Limitations & Future Work

  • The authors acknowledge the theory only targets single-vector models; multi-vector architectures lack a theoretical theorem (only empirical evidence is provided).
  • The lower bound for more relaxed scenarios (e.g., allowing a few errors or covering most combinations) is not characterized.
  • While it proves "certain combinations cannot be represented," it cannot predict which specific queries/instructions will fail—some reasoning tasks may still happen to be solvable.
  • Observation: The LIMIT dataset's "preference" attribute is one specific mapping; the precise relationship between qrel density and difficulty remains an open question. Future directions include cross-encoders, multi-vector, and hyperencoders as candidates to bypass the dimension bottleneck.
  • vs JL Lemma: While JL provides a sufficient dimension for distance preservation, this work provides the necessary dimension to realize retrieval sets, shifting focus from "distance preservation" to "separability + margin."
  • vs Higher-order Voronoi / Order-k Region Counting: Classic work asks "how many k-subsets can be realized given a configuration," which is hard to bound tightly. This work asks the inverse: "what dimension is required to realize all subsets," yielding a clean lower bound.
  • vs Existing Empirical Studies: Previous works empirically observed that small dimensions increase false positives.
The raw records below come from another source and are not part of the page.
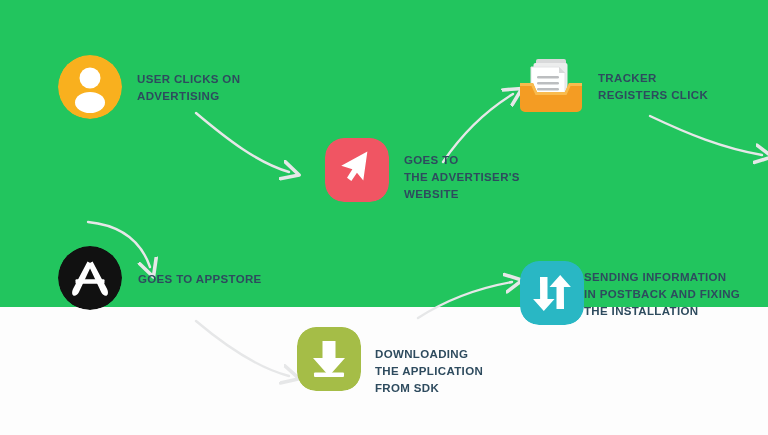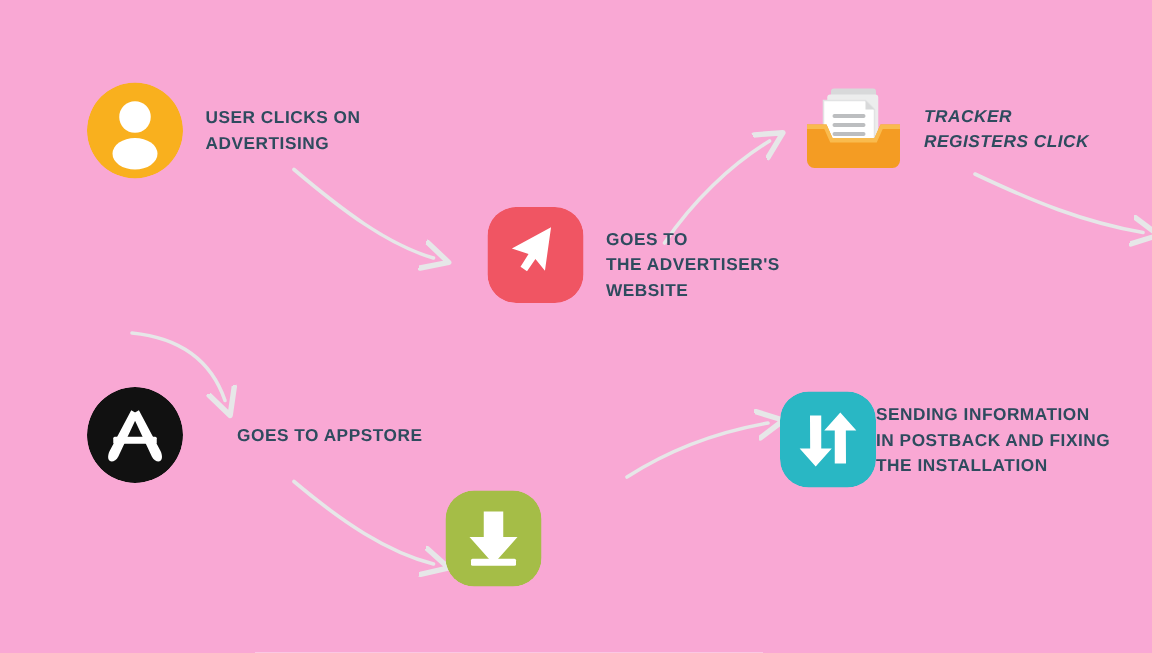--- a/index.html
+++ b/index.html
@@ -17,8 +17,8 @@
   #canvas {
     position: relative;
     width: 768px;
-    height: 435px;
-    background: #f9a8d4;
+    height: 307px;
+    background: #22c55e;
   }
   .arrows {
     position: absolute;

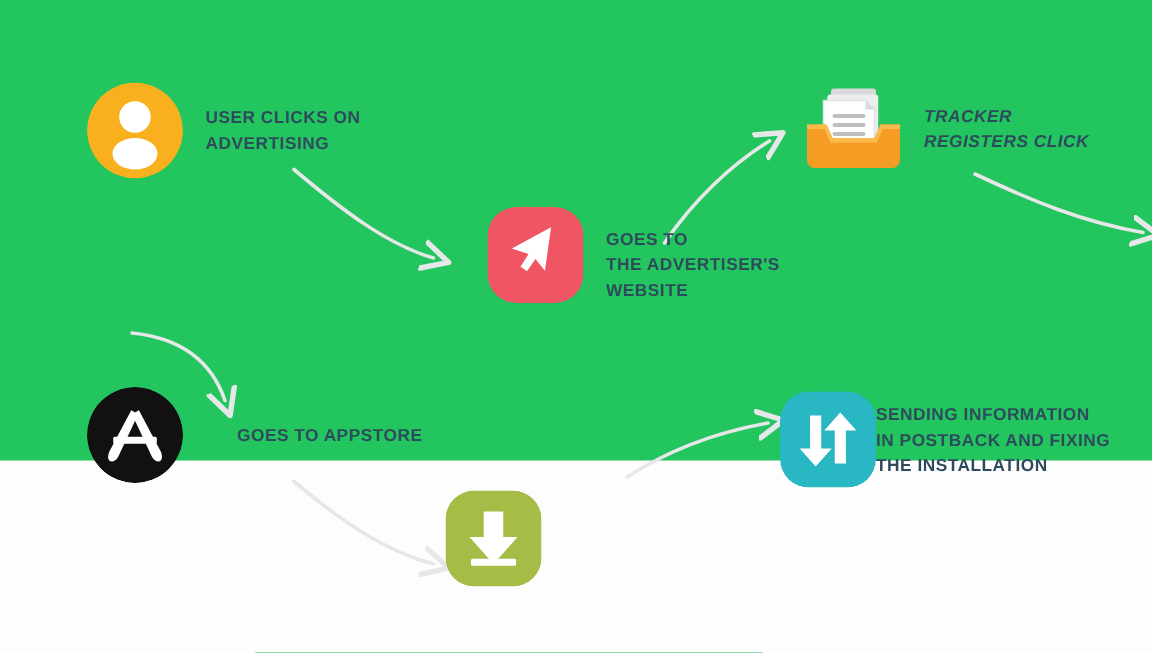--- a/index.html
+++ b/index.html
@@ -55,7 +55,7 @@
   #node-website       { left: 297px; top: 138px; padding-left: 28px; }
   #node-website .label{ margin-left: 15px; padding-top: 14px; }
 
-  #node-tracker       { left: 536px; top: 56px; font-style: italic; }
+  #node-tracker       { left: 518px; top: 56px; }
   #node-tracker .label{ margin-left: 14px; padding-top: 14px; }
 
   #node-appstore       { left: 58px;  top: 258px; gap: 20px; }

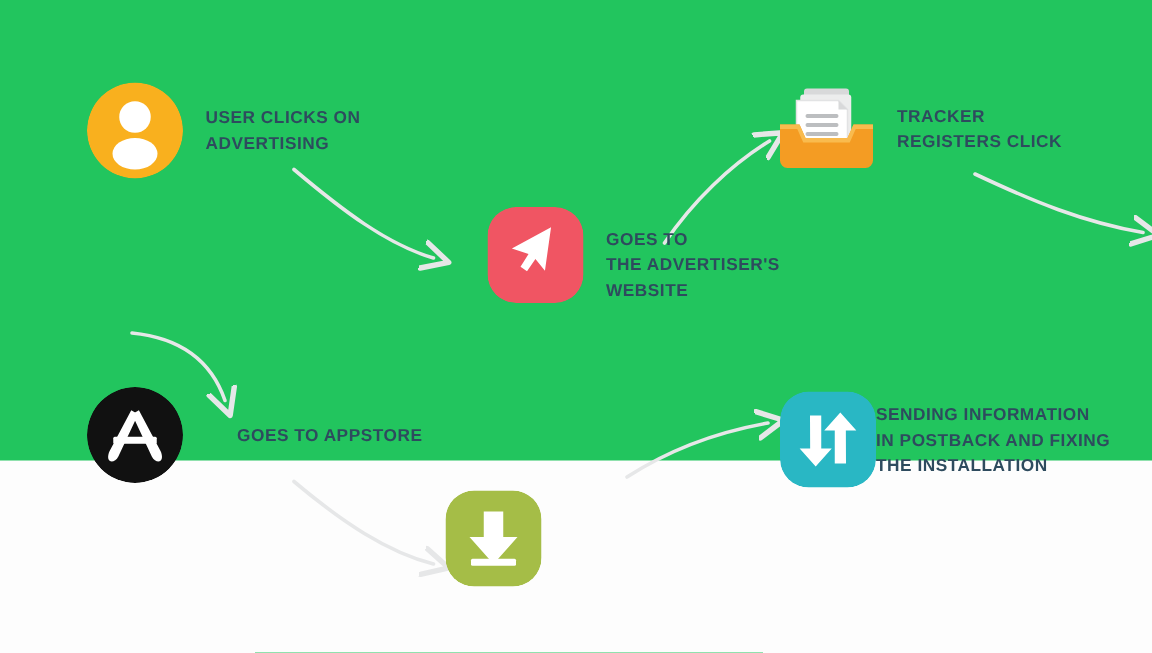--- a/index.html
+++ b/index.html
@@ -58,7 +58,7 @@
   #node-tracker       { left: 518px; top: 56px; }
   #node-tracker .label{ margin-left: 14px; padding-top: 14px; }
 
-  #node-appstore       { left: 58px;  top: 258px; gap: 20px; }
+  #node-appstore       { left: 58px;  top: 246px; }
   #node-appstore .label{ margin-left: 16px; padding-top: 25px; }
 
   #node-download       { left: 297px; top: 327px; }

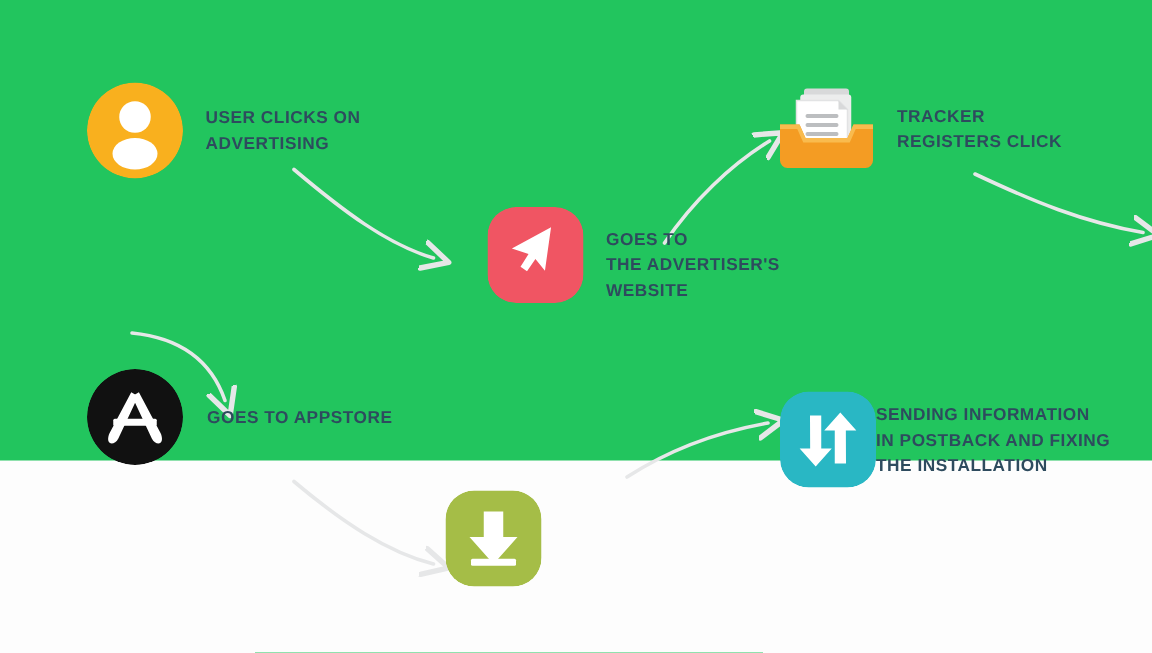--- a/index.html
+++ b/index.html
@@ -186,6 +186,9 @@
         <rect x="17" y="45.5" width="30" height="4.6" rx="1" fill="#ffffff"></rect>
       </svg>
     </div>
+    <div class="label">DOWNLOADING
+THE APPLICATION
+FROM SDK</div>
   </div>
 
   <div class="node" id="node-postback">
This work provides the first theoretical link between dimension and the achievable top-k set space.
  • vs Instruction Retrieval Benchmarks: Benchmarks like QUEST only sample a tiny fraction of the combinatorial space (\(\binom{325k}{20} \approx 7\times 10^{91}\) is far more than 3k queries), which masks fundamental capacity limits.

Rating

  • Novelty: ⭐⭐⭐⭐⭐ Introducing sphere packing bounds to dense retrieval provides a paradigm-level capacity ceiling.
  • Experimental Thoroughness: ⭐⭐⭐⭐ Closed loop of Theory + Free Embeddings + Real Dataset, covering various baselines.
  • Writing Quality: ⭐⭐⭐⭐⭐ Clear argumentative chain; the narrative of LIMIT is highly compelling.
  • Value: ⭐⭐⭐⭐⭐ Directly challenges the implicit assumption of "large model omnipotence," providing guidance for next-gen retrieval architectures.